--- START ---

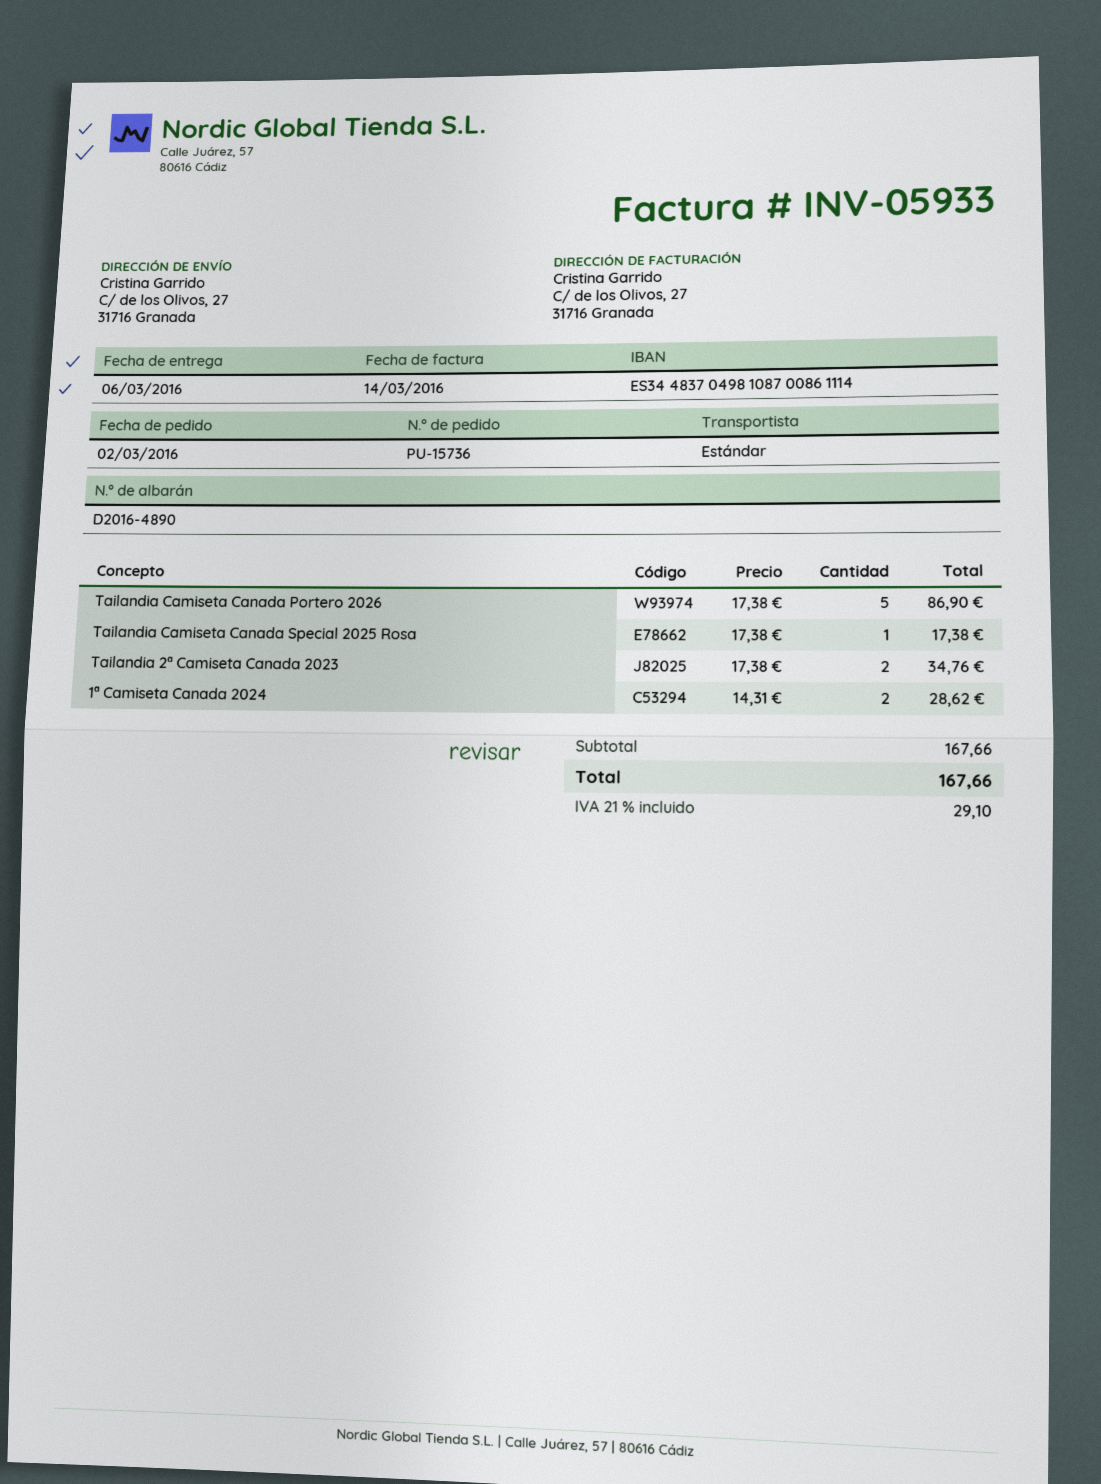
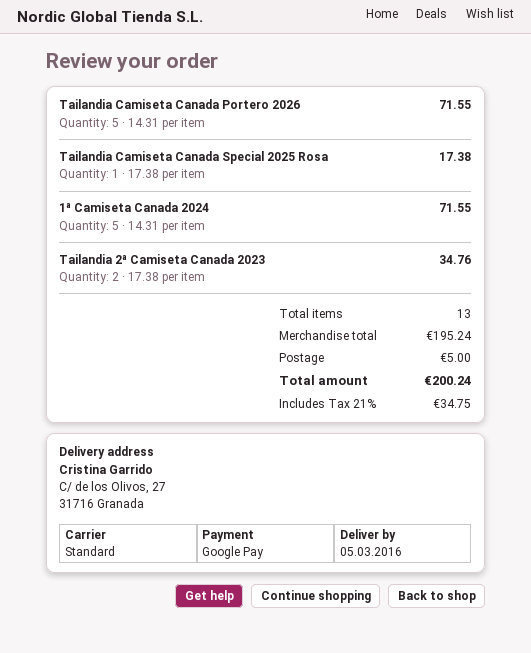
delivery date: 2016-03-06 -> 2016-03-05
Tailandia Camiseta Canada Portero 2026: 5 x 17.38 = 86.90 -> 5 x 14.31 = 71.55
1ª Camiseta Canada 2024: 2 x 14.31 = 28.62 -> 5 x 14.31 = 71.55
subtotal: 167.66 -> 195.24
shipping: none -> 5.00
tax: 21% = 29.10 -> 21% = 34.75
total: 167.66 -> 200.24

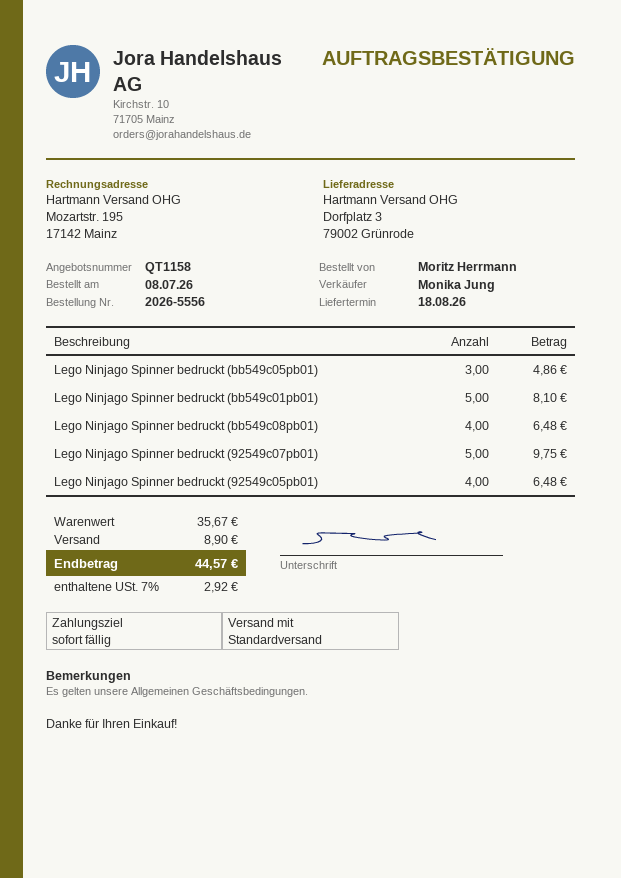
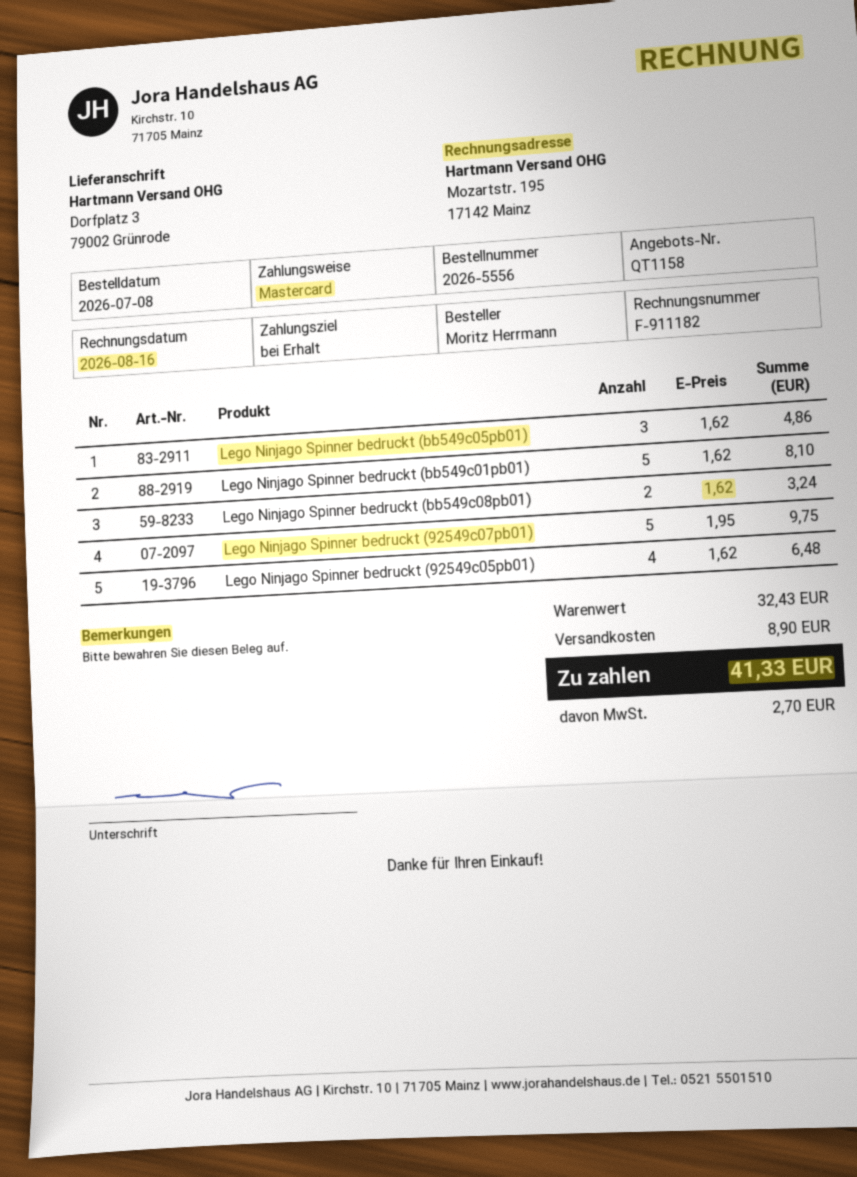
Lego Ninjago Spinner bedruckt (bb549c08pb01): 4 for 6.48 -> 2 for 3.24
subtotal: 35.67 -> 32.43
tax: 2.92 -> 2.70
total: 44.57 -> 41.33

--- END ---

WORK INSTRUCTIONS >> From the line holding "Lego Ninjago Spinner" through the last line above, reproduce each line exactly and add nothing.

ANSWER BOX >>
Lego Ninjago Spinner bedruckt (bb549c08pb01): 4 for 6.48 -> 2 for 3.24
subtotal: 35.67 -> 32.43
tax: 2.92 -> 2.70
total: 44.57 -> 41.33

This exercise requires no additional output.